Without decoupling, it is common for a PIC'84 to reset itself when several
outputs change state simultaneously - the current spike involved in the
latter trips the internal "brownout" detector.  I suspect that this
behaviour is common to many (most? all?) PICs.  Some years back we added
specific requirements for decoupling to our lab notes for PIC experiments -
without decoupling it was almost unknown for breadboard systems to work
reliably.

It is possible to have too BIG a decoupling capacitor.  Check out things
like self-inductance and frequency of minimum impedance (the object is, in
some respects, low impedance rather than just capacitance).

Always route connections from the decoupler direct to the power pins of the
IC being decoupled (if using a multi-layer board with power/ground planes,
the decoupler should still have direct connections independent of the
power/ground planes).  The object is to decouple the *IC*, not the power
tracks (indeed, the old system of having "railway line" power tracks
running along under the rows of ICs on a board, with decouplers between
ICs, tends to CREATE problems rather than reduce them (power current spike
causing voltage glitch on one IC is coupled to two other ICs, rather than
decoupled).  Power tracks should be decoupled separately.

Surface mount decouplers are great.  They are mechanically small, and
providing short direct tracks is relatively simple.  Also they tend to have
less self-inductance than leaded types.

Decoupled IC sockets are great, and often have little or no cost penalty
over providing the two separately (also make life easier when laying out
the board).  The type with surface-mount capacitors also provide a mini
ground plane under the IC, which makes a small contribution to improving EMC.

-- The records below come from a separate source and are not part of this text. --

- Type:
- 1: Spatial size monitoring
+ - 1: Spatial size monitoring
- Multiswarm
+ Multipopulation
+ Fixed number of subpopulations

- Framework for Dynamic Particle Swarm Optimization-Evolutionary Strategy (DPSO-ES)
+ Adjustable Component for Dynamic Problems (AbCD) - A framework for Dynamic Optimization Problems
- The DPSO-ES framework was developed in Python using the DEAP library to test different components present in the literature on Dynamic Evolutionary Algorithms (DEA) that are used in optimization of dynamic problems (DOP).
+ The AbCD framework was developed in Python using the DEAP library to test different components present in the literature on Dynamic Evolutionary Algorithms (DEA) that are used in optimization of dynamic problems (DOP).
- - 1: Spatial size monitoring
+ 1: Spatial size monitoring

If you want to experiment with undecoupled behaviour which is relatively
easy to observe and play around with, get hold of a TTL "555" timer chip.
The output totem pole circuit is particularly poor for "feed through"
current during the changes between LO and HI output, creating enormous
current glitches.

At one time, AMD produced an excellent application note about decoupling,
with specific reference to their range of PLDs.  This is no longer on the
Lattice site (AMD's programmable logic business was restyled "Vantis",
then, after a couple of years, sold to Lattice) - anybody got a current URL?

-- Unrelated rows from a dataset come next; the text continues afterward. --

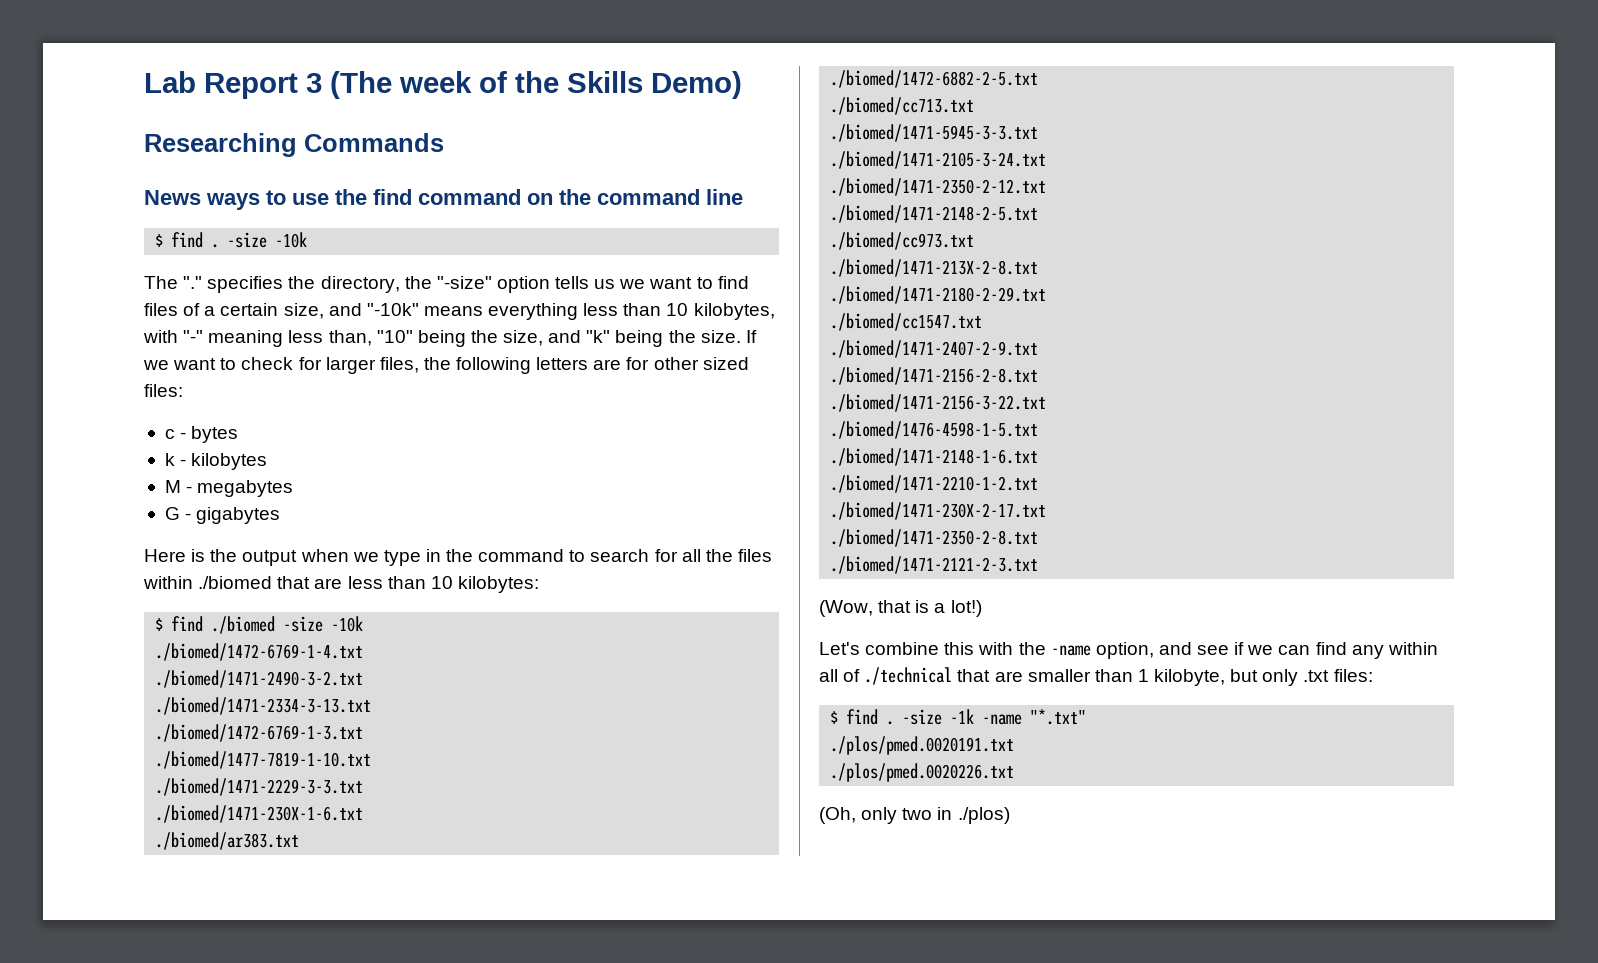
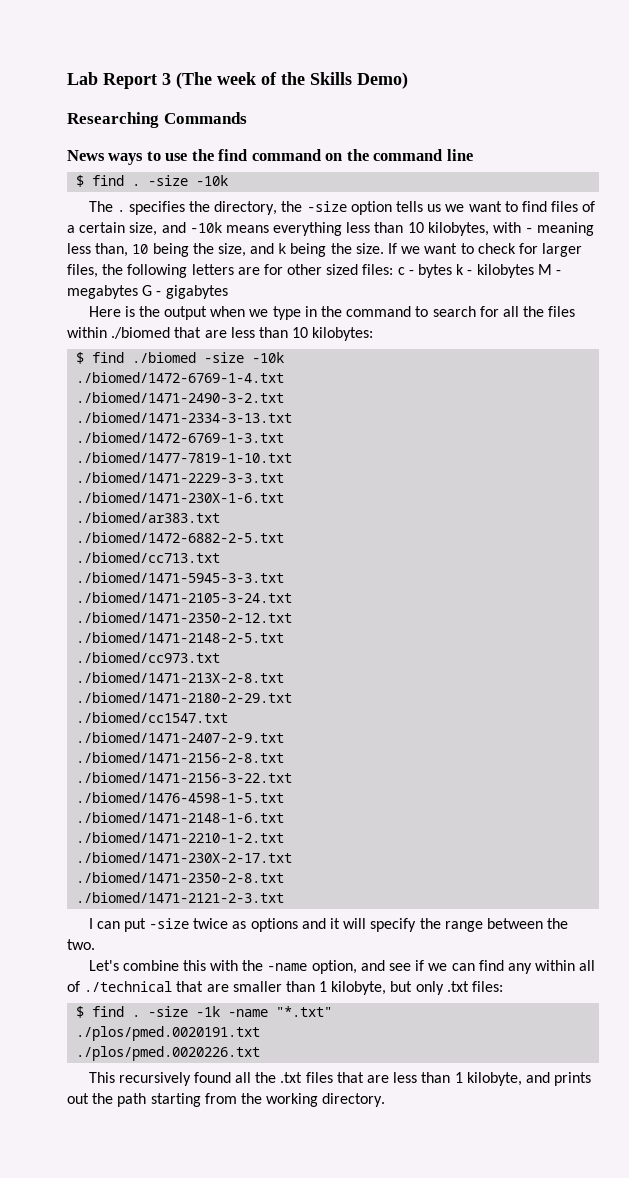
- The "." specifies the directory, the "-size" option tells us we want to find files of a certain size, and "-10k" means everything less than 10 kilobytes, with "-" meaning less than, "10" being the size, and "k" being the size.
+ The . specifies the directory, the -size option tells us we want to find files of a certain size, and -10k means everything less than 10 kilobytes, with - meaning less than, 10 being the size, and k being the size.
- If we want to check for larger files, the following letters are for other sized files:
- c - bytes
- k - kilobytes
- M - megabytes
- G - gigabytes
+ If we want to check for larger files, the following letters are for other sized files: c - bytes k - kilobytes M - megabytes G - gigabytes
- (Wow, that is a lot!)
+ I can put -size twice as options and it will specify the range between the two.
- (Oh, only two in ./plos)
+ This recursively found all the .txt files that are less than 1 kilobyte, and prints out the path starting from the working directory.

[Digression - the failure of tantalums due to over-voltage stress should
not be used for over-voltage protection, IMO.  In my experience, over-volt
damage can occur VERY fast, and requires close-tolerance components to
clamp any spikes.  The voltage at which a tantalum will fail is NOT
close-tolerance.  As in-system-programmability becomes ever common,
designers need to be aware that IC absolute maximum voltage rating states a
voltage above which a device will self-destruct, not simply fail to
operate.  ICs programmed using an external supervoltage will generally be
usable after suffering an over-voltage (although sometimes will need
re-programming).  isp types generally turn into multi-pin zero-Ohm devices.]

[Further digression: the ground connection from a PIC's oscillator
component(s), whether resonator or crystal, should be routed direct to the
PIC's ground pin rather than to the generic ground net.  This ensures that
oscillator currents have a good local return path.]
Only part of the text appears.